I have suspended my disbelief.
I have shushed my self-doubt.
I have shown up anxious and timid and full of dread.
I have shown up confident and relaxed and full of curiosity.
I have done my best to remain rooted in values of compassion, respect, and acceptance, and their sister forms: self-compassion, self-respect, and self-acceptance, each equal in importance and impact.
And what I have realised is that it is next to impossible now to label any one of the experiences I have had as either a success or a failure because no equation exists that calculates the myriad of ripple effects they’ve had on the richness (both the stunning and the ugly) of my life insofar. A micro-interaction in a Zoom meeting, or with a stranger on a train, or the path I took by listening and following my intuition, or the unexpected joke I found in a mundane moment, or the lesson I gained from feeling hurt and rejected, or the new source of inspiration found in an ordinary conversation or shot of familiar landscape.
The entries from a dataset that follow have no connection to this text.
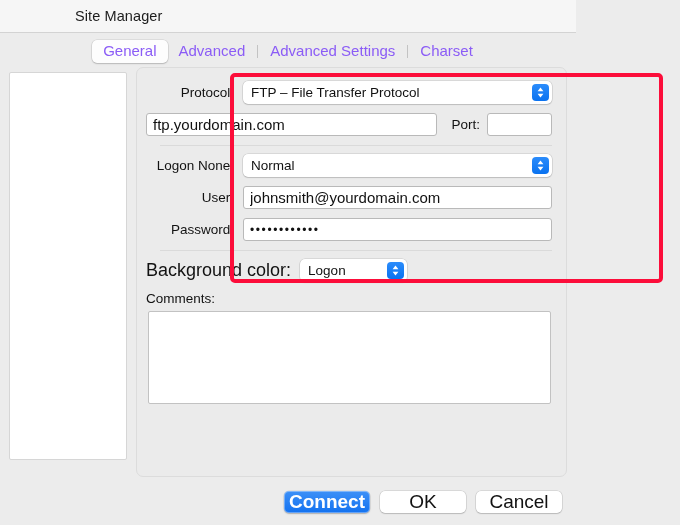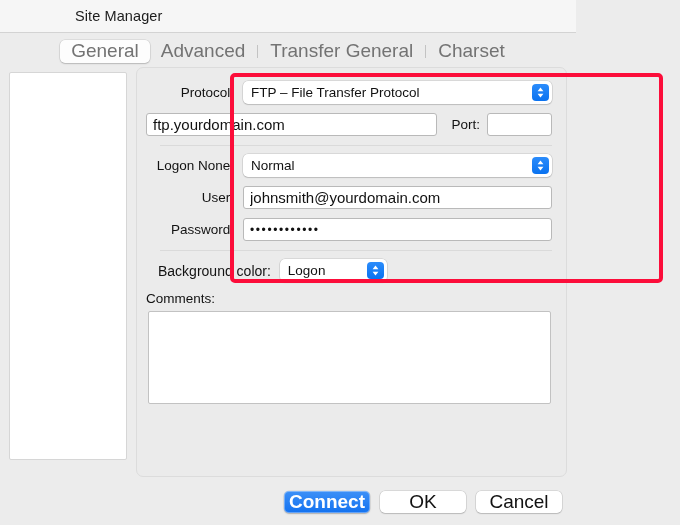--- a/index.html
+++ b/index.html
@@ -54,8 +54,8 @@
     height: 24px;
   }
   .tab {
-    font-size: 19px;
-    color: #737373;
+    font-size: 15px;
+    color: #8b5cf6;
     padding: 3px 11px 4px 11px;
     border-radius: 5px;
     line-height: 16px;

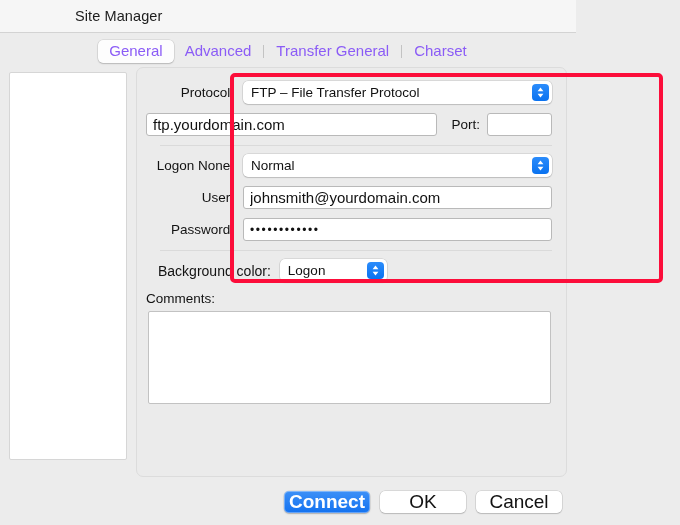--- a/index.html
+++ b/index.html
@@ -288,7 +288,7 @@
       <div class="tab active">General</div>
       <div class="tab">Advanced</div>
       <div class="tab-divider"></div>
-      <div class="tab">Transfer General</div>
+      <div class="tab">Advanced Settings</div>
       <div class="tab-divider"></div>
       <div class="tab">Charset</div>
     </div>

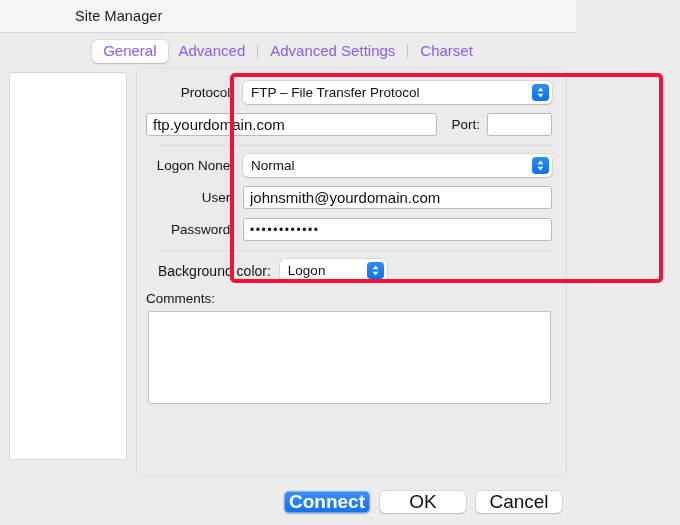--- a/index.html
+++ b/index.html
@@ -204,11 +204,10 @@
     margin-bottom: 9px;
   }
   .bglabel {
-    font-size: 14px;
+    font-size: 18px;
     color: #121212;
     padding-right: 9px;
     white-space: nowrap;
-    margin-left: 12px;
   }
   .popup.small {
     flex: none;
None of these would count in an evaluation of my life in search of successes or failures. And yet, each one has nudged me forward and backwards and sideways on my journey, and for better or for worse, on other’s journeys too. As Maya Angelou once said (paraphrased), you have no idea of your legacy and, you never will.
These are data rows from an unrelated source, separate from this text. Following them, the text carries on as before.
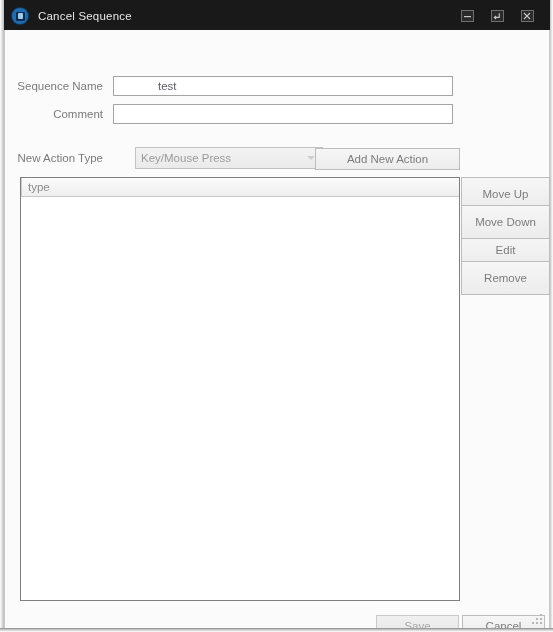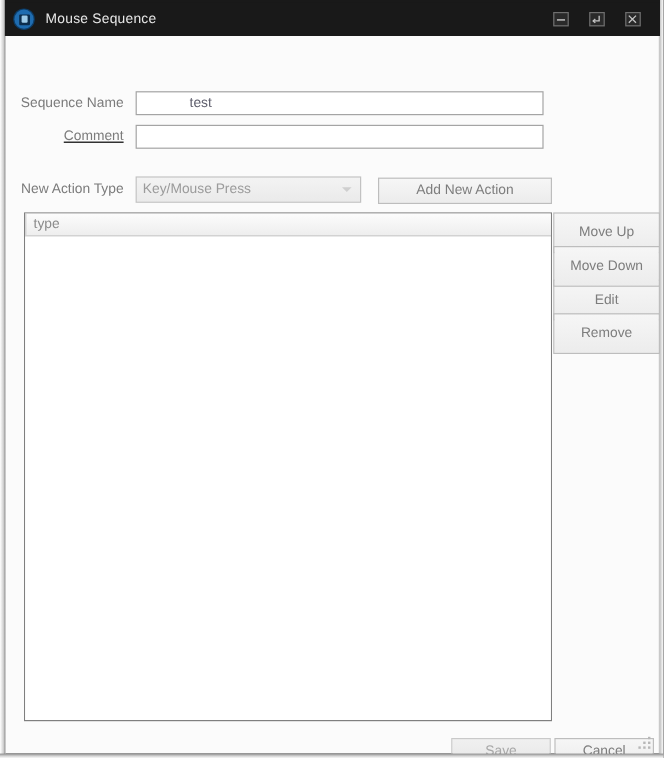--- a/index.html
+++ b/index.html
@@ -296,7 +296,7 @@
     <div id="app-icon">
       <div class="glyph"></div>
     </div>
-    <div id="window-title">Mouse Sequence</div>
+    <div id="window-title">Cancel Sequence</div>
 
     <div id="window-buttons">
       <div class="win-btn">

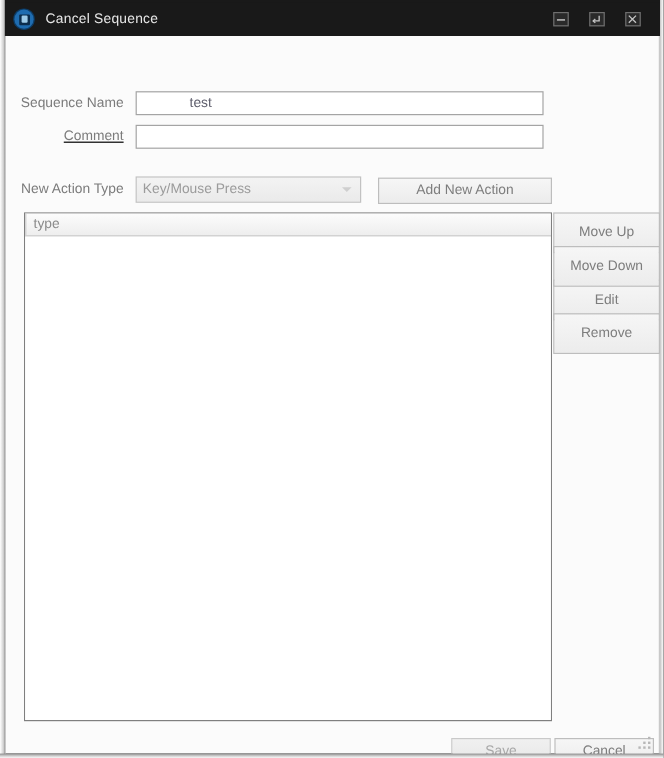--- a/index.html
+++ b/index.html
@@ -154,7 +154,7 @@
   #row-seqname .field-label { width: 98px; margin-right: 10px; }
   #row-seqname .text-input { width: 340px; padding-left: 44px; }
 
-  #row-comment { left: 0px; top: 74px; width: 460px; text-decoration: underline; }
+  #row-comment { left: 0px; top: 74px; width: 460px; }
   #row-comment .field-label { width: 98px; margin-right: 10px; }
   #row-comment .text-input { width: 340px; }
 

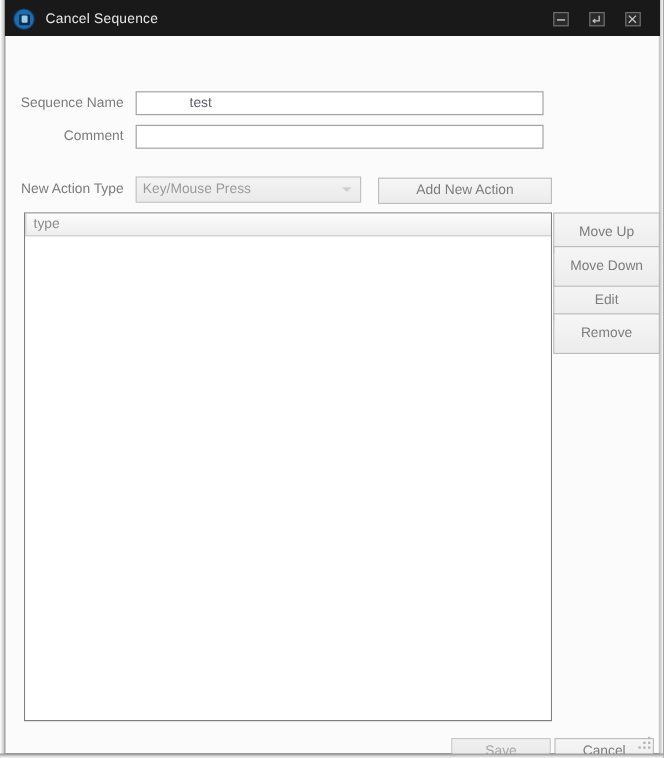--- a/index.html
+++ b/index.html
@@ -158,7 +158,7 @@
   #row-comment .field-label { width: 98px; margin-right: 10px; }
   #row-comment .text-input { width: 340px; }
 
-  #row-actiontype { left: 0px; top: 117px; width: 460px; }
+  #row-actiontype { left: 0px; top: 117px; width: 460px; gap: 22px; }
   #row-actiontype .field-label { width: 98px; margin-right: 10px; }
I’ve learned that life is not a series of goals or milestones to be reached. It is to be experienced not vertically but rather in jagged spirals so that one does not miss out on the jewels every single job, relationship, bus ride, meal, song, or any other moment carries within it. Jewels in the form of expanded or new understandings and unexpected opportunities to grow smarter, more loving, more forgiving, more connected, more in tune with what the body needs, or what someone else needs and ultimately, more at peace.
When I was twenty I was offered my first real job, to work as an intern for a Government department. I moved into tiny bedroom in a shared house half-hidden by snowbanks in Gatineau, Quebec and got onto the bus every morning feeling uncertain in my itchy professional attire and dreading the possibility of making mistakes, of seeming incompetent.
I was however, driven to learn something, anything, new. Over the next four months, as it turned out, my only task was to deliver by hand, documents to the Minister’s office for her signed approval. That’s it. I never even saw the minister, just her bored looking admin assistant who never tried to learn my name. I didn’t have a manager to report to, just a colleague who told me about rock bands I’d never heard of when he wasn’t sighing heavily, perpetually buried in ministerial briefs and reports.
At the end of my term was an all-staff event in the main hall. During a Q&A period, I took the microphone spontaneously and shaking, and asked an Indigenous Elder who had just finished her presentation (whose name I don’t have now), on what young people starting out their career in Government can do to contribute to Truth and Reconciliation in Canada. Her eyes crinkled and she said, Just walk towards peace, and you will find peace.
Those words, received in the vessel of what at the time felt like a `failed` experience, have guided and supported my path ever since.
I am neither failing nor succeeding. I am getting up every day to do what is essential, by moving towards inner and outer peace, by looking for it, feeling it, creating it, and expanding it.
I am neither failing nor succeeding. I am doing my best instead to recognize where I still need to do grow, and getting up each day with the intention to do so.